KEY WORDS Growth; Biological maturation; Women´s artistic gymnastics; High performance level; Sports training; Anthropometry

Resumo

O objetivo deste estudo foi identificar o potencial impacto do treinamento de alta intensidade sobre as características antropométricas e maturacionais de ex-atletas da ginástica artística feminina e comparar a estatura adulta com padrões internacionais de crescimento. Uma amostra composta de 23 ex-atletas de elite da ginástica artística feminina brasileira foi avaliada. A partir de uma retrospectiva histórica média de 29,56 anos, foi determinado o tempo médio de formação [9,3 (2,6) anos], horas semanais de treinamento [24,26 (4,2)] e tempo após encerramento da carreira competitiva (13,61 ± 5,12 anos). A partir dos dados antropométricos das ginastas (quando ativas), o alvo parental da estatura das ex-atletas, de suas irmãs mais velhas (1) e mais jovens (2) foi calculado pelo método de Tanner {[(Altura do pai - 13 cm) + Altura da mãe] ÷ 2}. Além disso, o histórico de treino, idade de ocorrência da menarca e classificação do crescimento segundo os padrões internacionais, foram registrados para comparações. A estatura média das ex-atletas apresentou normalidade esperada para estatura adulta (NCHS), e em alguns casos ultrapassaram os valores dos percentis 75%, 90% e 95%. As ex-atletas foram maiores do que suas mães (p = 0,039), mas não diferiram da irmã 1 (0,952) ou irmã 2 (p = 0,998). A idade da menarca daquelas foi significantemente mais tardia do que de suas irmãs 1 (p = 0,008) e 2 ( p = 0,017). Em relação às referências brasileiras (IBGE), a altura final das ex-ginastas foi sempre maior do que o padrão nacional, ligeiramente menor do que suas irmãs 2 em alguns momentos (centis 5 e 10), mas eram mais altas do que suas mães e irmãs 1. Em conclusão, não há evidências de que o treinamento de alto impacto da ginástica artística resulte em efeitos adversos sobre a estatura adulta final das atletas.

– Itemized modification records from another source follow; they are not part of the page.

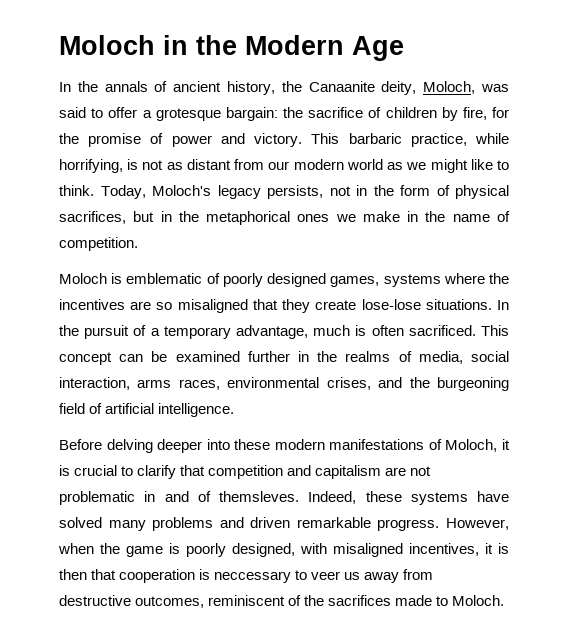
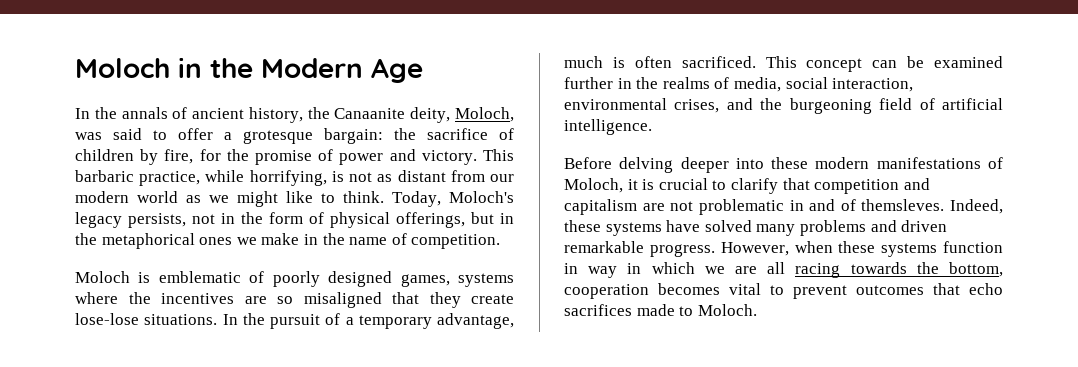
- Today, Moloch's legacy persists, not in the form of physical sacrifices, but in the metaphorical ones we make in the name of competition.
+ Today, Moloch's legacy persists, not in the form of physical offerings, but in the metaphorical ones we make in the name of competition.
- This concept can be examined further in the realms of media, social interaction, arms races, environmental crises, and the burgeoning field of artificial intelligence.
+ This concept can be examined further in the realms of media, social interaction, environmental crises, and the burgeoning field of artificial intelligence.
- However, when the game is poorly designed, with misaligned incentives, it is then that cooperation is neccessary to veer us away from destructive outcomes, reminiscent of the sacrifices made to Moloch.
+ However, when these systems function in way in which we are all racing towards the bottom, cooperation becomes vital to prevent outcomes that echo sacrifices made to Moloch.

PALAVRAS-CHAVE Crescimento; Maturação biológica; Ginástica artística feminina; Alto rendimento; Treinamento esportivo; Antropometria

Introduction

People generally have great admiration for Artistic Gymnastics (AG), regardless if they are involved in competitions or non-official exhibitions. Thus, two features that spectators tend to be most deeply impressed with in this sport are the complexity of the acrobatics and the height of the gymnasts.The gymnast’s task is made considerably easier if he or she is light as well as strong1-4. Moreover, gymnastics is an ‘appearance sport’, an exhibition of the body, aesthetics and technique, which means that the attractiveness of the athlete’s body and performance is relevant and a matter of evaluation in competition. The anthropometric characteristics of gymnasts seem to be related to scores, particularly among female gymnasts5-6.

Several health issues related to gymnastics (artistic and rhythmic) have been at the centre of ongoing debates for the last 15 years4. Among these issues are: body composition and its relation to a high volume of training7-8, combined with inadequate diet9-10; each growth phase for adult shortness and the effect that the growth in one phase has on another11; anthropometric geometry12-13 and also hormonal regulation, growth and sexual development14-15.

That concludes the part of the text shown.